US-10887691

Audio capture using beamforming

PublishedJanuary 5, 2021

Assigneenot available in USPTO data we have

Inventorsnot available in USPTO data we have

Technical Abstract

An audio capture apparatus comprises a microphone array (301) and a beamformer (303) arranged to generate a beamformed audio output signal and a noise reference signal. A first and second transformer (309, 311) generates a first and second frequency domain signal from a frequency transform of the beamformed audio output signal and noise reference signal respectively. A difference processor (313) generates time frequency tile difference measures which for a given frequency is indicative of a difference between a monotonic function of a norm (magnitude) of a time frequency tile value of the first frequency domain signal and a monotonic function of a norm of a time frequency tile value of the second frequency domain signal for the first frequency.

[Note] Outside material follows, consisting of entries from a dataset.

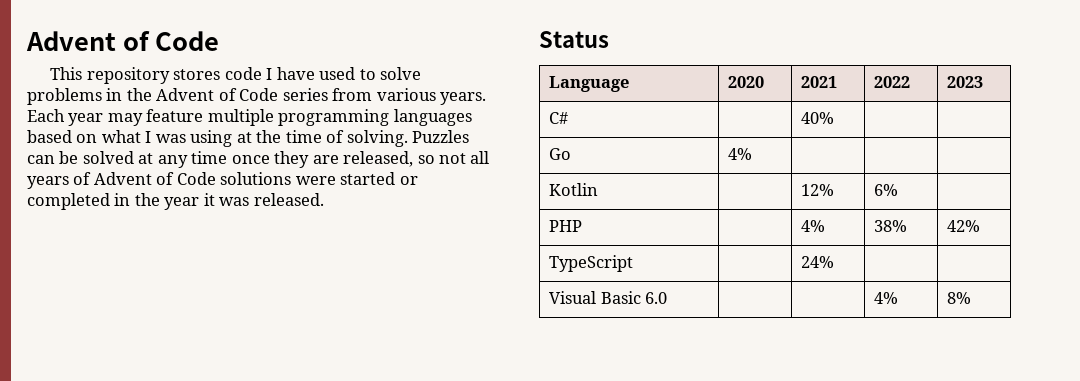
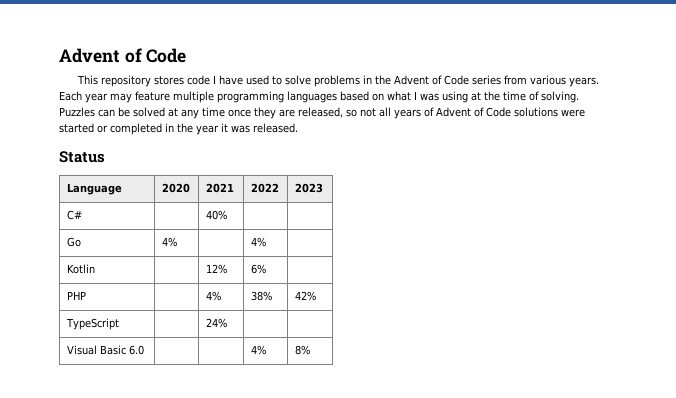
- Go | 4% | | |
+ Go | 4% | | 4% |

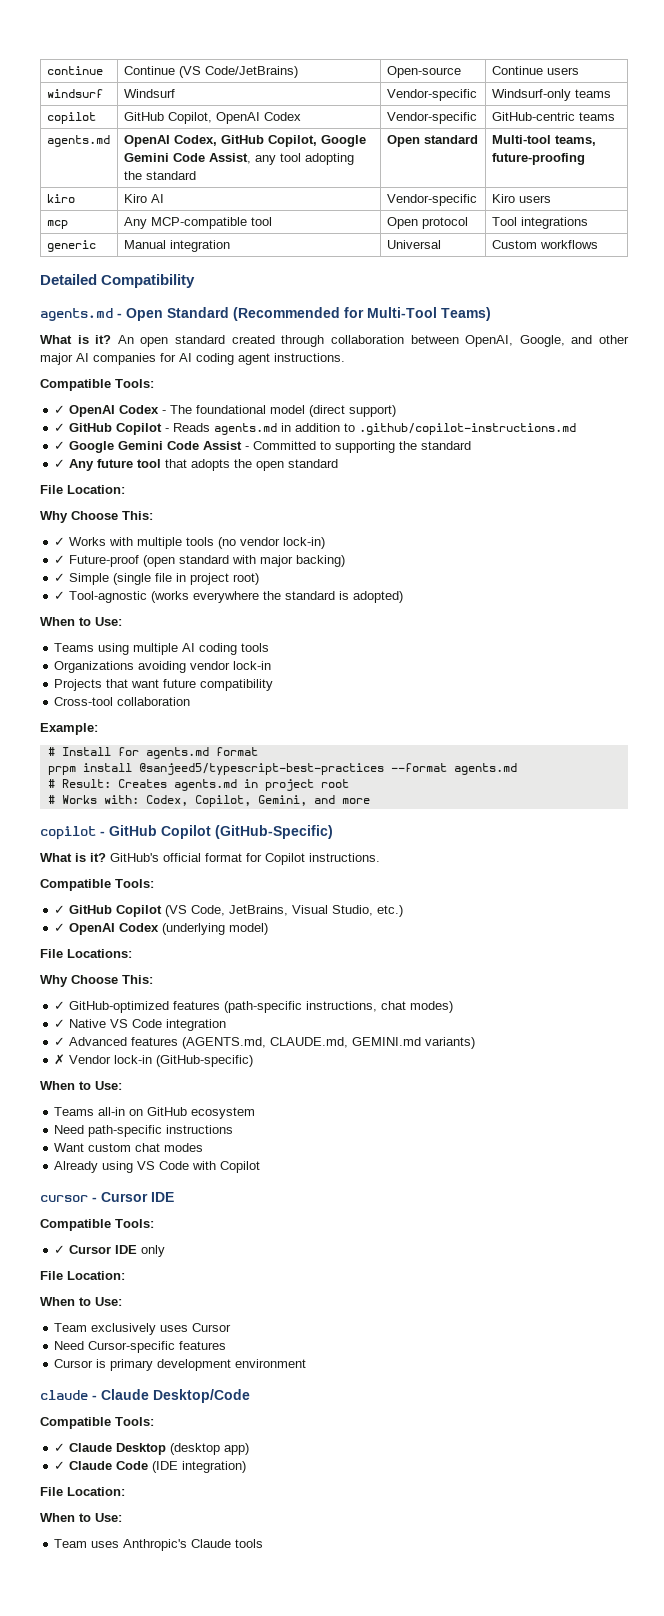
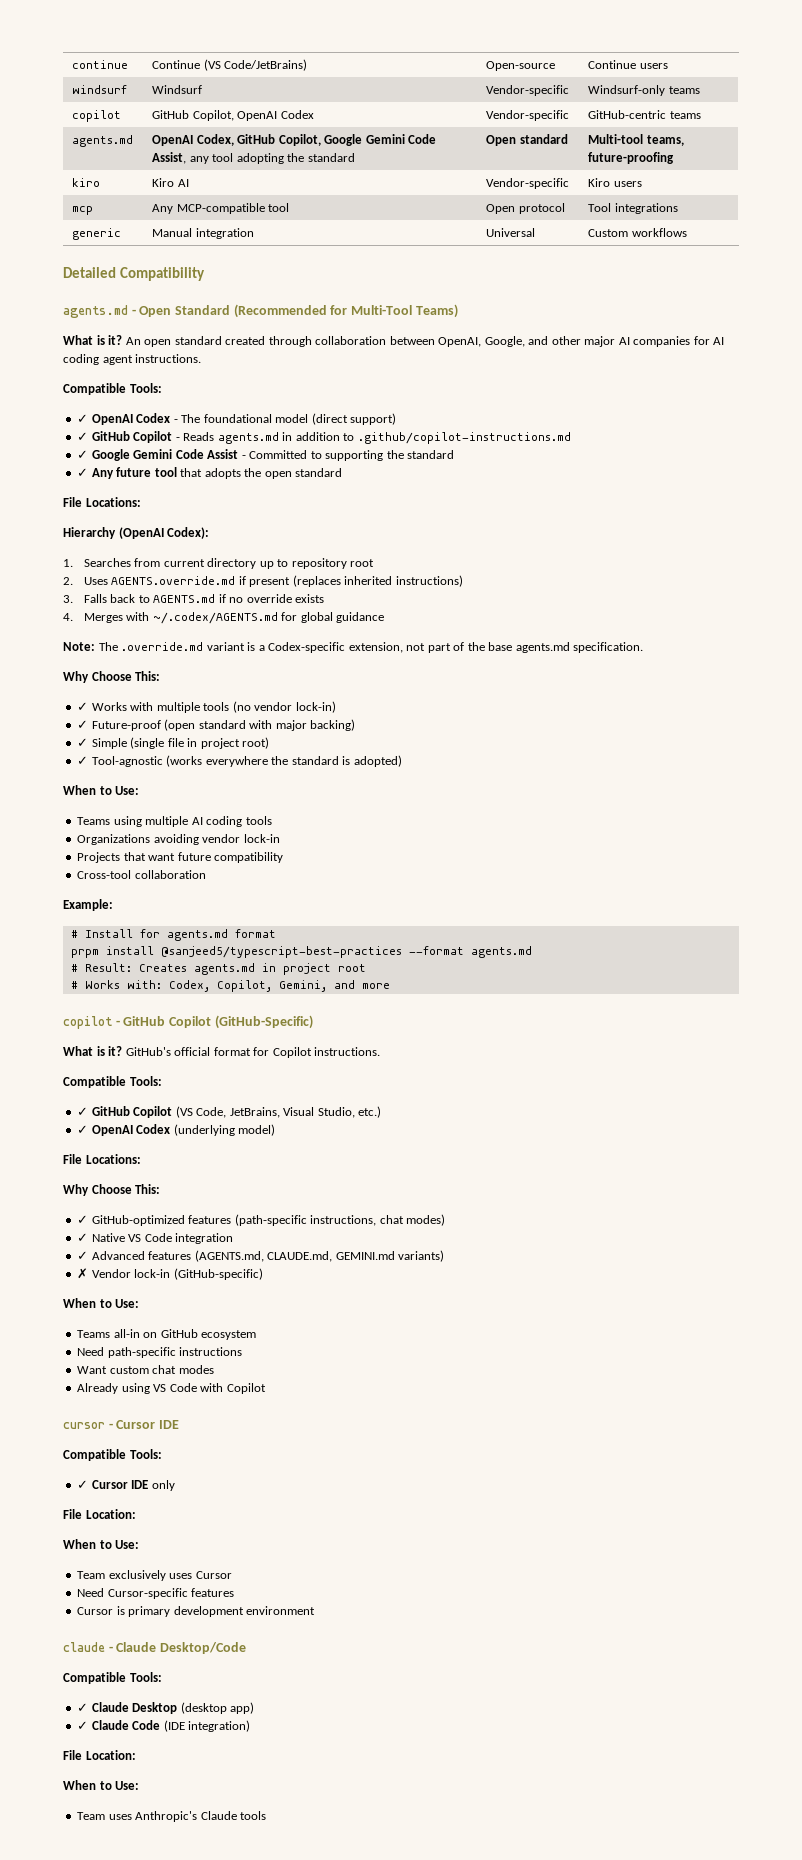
  ✓ Any future tool that adopts the open standard
- File Location:
+ File Locations:
+ Hierarchy (OpenAI Codex):
+ 1. Searches from current directory up to repository root
+ 2. Uses AGENTS.override.md if present (replaces inherited instructions)
+ 3. Falls back to AGENTS.md if no override exists
+ 4. Merges with ~/.codex/AGENTS.md for global guidance
+ Note: The .override.md variant is a Codex-specific extension, not part of the base agents.md specification.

An estimator (315) generates an estimate indicative of whether the audio output signal comprises a point audio source in response to a combined difference value for time frequency tile difference measures for frequencies above a frequency threshold.

Patent Claims

19 claims

Legal claims defining the scope of protection, as filed with the USPTO.

1. An audio capture apparatus comprising a microphone array; at least a first beamformer, wherein the at least first beamformer is arranged to generate a beamformed audio output signal and at least one noise reference signal; a first transformer, wherein the first transformer is arranged to generate a first frequency domain signal from a frequency transform of the beamformed audio output signal, wherein the first frequency domain signal is represented by time frequency tile values; a second transformer, wherein the second transformer is arranged generate a second frequency domain signal from a frequency transform of the at least one noise reference signal, and wherein the second frequency domain signal is represented by time frequency tile values; a difference processor circuit, and wherein a processor circuit is arranged to generate time frequency tile difference measures, and wherein a time frequency tile difference measure for a first frequency is indicative of a difference between a first monotonic function of a norm of a time frequency tile value of the first frequency domain signal for the first frequency and a second monotonic function of a norm of a time frequency tile value of the second frequency domain signal for the first frequency; a point audio source estimator, wherein the point audio source estimator is arranged to generate a point audio source estimate, wherein the point audio source estimate is indicative of whether the beamformed audio output signal comprises a point audio source, and wherein the point audio source estimator is arranged to generate the point audio source estimate in response to a combined difference value for time frequency tile difference measures for frequencies above a frequency threshold.

2. The audio capturing apparatus of claim 1 , wherein the point audio source estimator is arranged to detect a presence of a point audio source in the beamformed audio output in response to the combined difference value exceeding a threshold.

3. The audio capturing apparatus of claim 1 , wherein the frequency threshold is above 500 Hz.

4. The audio capture apparatus of claim 1 , wherein the difference processor circuit is arranged to generate a noise coherence estimate, wherein the noise coherence estimate is indicative of a correlation between an amplitude of the beamformed audio output signal and an amplitude of the at least one noise reference signal, and wherein at least one of the first monotonic function and the second monotonic function is dependent on the noise coherence estimate.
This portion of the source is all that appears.